The greatest thing that Jesus ever did in His life was actually the sum total of His life, and the effect was to manifest the Father. He did various particular wonders, true enough, but in the cosmic scheme of things, they were little more than attention-getters. When we get distracted by them, we are missing the whole point. Jesus said that a wicked and adulterous generation seeks after a sign. We are not to chase after God, looking for a magic show.
When we come to this Table, we are not supposed to be looking for a particular marvel, or a particular miracle. We are to look for, and see, God’s work in the world.
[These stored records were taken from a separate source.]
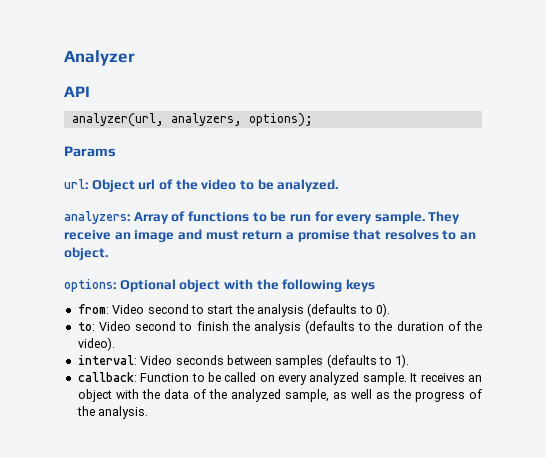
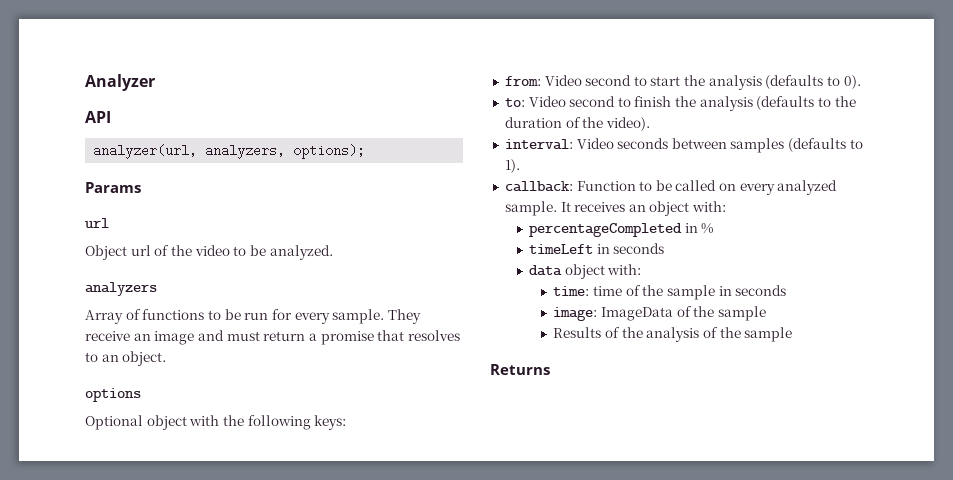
  Params
- url: Object url of the video to be analyzed.
+ url
+ Object url of the video to be analyzed.
- analyzers: Array of functions to be run for every sample.
+ analyzers
+ Array of functions to be run for every sample.
- options: Optional object with the following keys
+ options
+ Optional object with the following keys:
- It receives an object with the data of the analyzed sample, as well as the progress of the analysis.
+ It receives an object with:
+ percentageCompleted in %
+ timeLeft in seconds
+ data object with:
+ time: time of the sample in seconds
+ image: ImageData of the sample
+ Results of the analysis of the sample
+ Returns

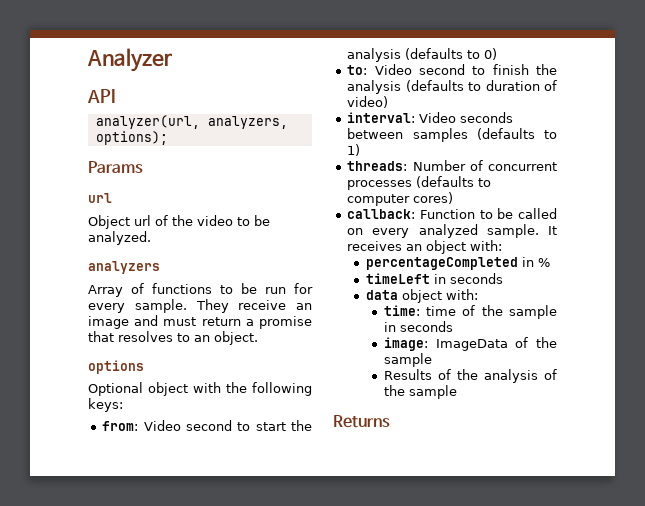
- from: Video second to start the analysis (defaults to 0).
+ from: Video second to start the analysis (defaults to 0)
- to: Video second to finish the analysis (defaults to the duration of the video).
+ to: Video second to finish the analysis (defaults to duration of video)
- interval: Video seconds between samples (defaults to 1).
+ interval: Video seconds between samples (defaults to 1)
+ threads: Number of concurrent processes (defaults to computer cores)

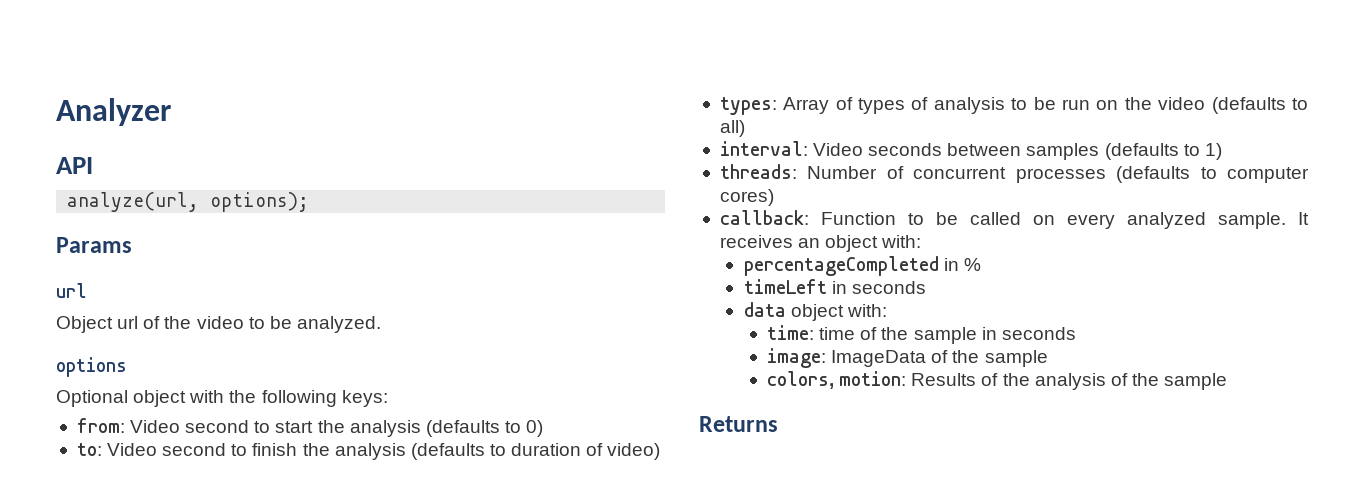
- analyzer(url, analyzers, options);
+ analyze(url, options);
- analyzers
- Array of functions to be run for every sample. They receive an image and must return a promise that resolves to an object.
+ types: Array of types of analysis to be run on the video (defaults to all)
- Results of the analysis of the sample
+ colors, motion: Results of the analysis of the sample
When Philip asked to see the Father, Jesus told Him that if he had seen Jesus, he had seen the Father. Jesus was the point of access to the Father. But Jesus is now gone, and He has sent a Comforter to indwell His people, so that when people see the Church, they see Jesus.
Now that does not seem like a good plan. We see immediately that the vision of the Father was not obscured in Jesus by any sin or blemish or foibles on His part. But when people look to the Church, to the body of Christ, in order to see Christ, sometimes sin and blemishes are all they can see.
But God is telling the world to wait. The picture is going to become increasingly clear as history unfolds. As Christians are increasingly sanctified by the Spirit, as the Word takes deeper and deeper root in our lives, as we are knit together more completely, the end of the process will be a Bride, the body of Christ, and that body will be without spot or blemish.
And we will say to the remaining unbelievers, “Have I been with you so long, and you still say, ‘Show us Jesus’? If you have seen me, you have seen Jesus. And if you have seen Jesus, you have seen the Father.”
Of course, it seems semi-blasphemous to talk like this, and so we shrink back. But we are told repeatedly to present the body of Christ to the world, declaring the death and resurrection of Jesus as we do. And we have three ways of presenting that body—first in the proclamation of the Word, in the preaching of the gospel. Second, in the love we display for one another. And third, as we come to this Table to eat that body, and drink that blood.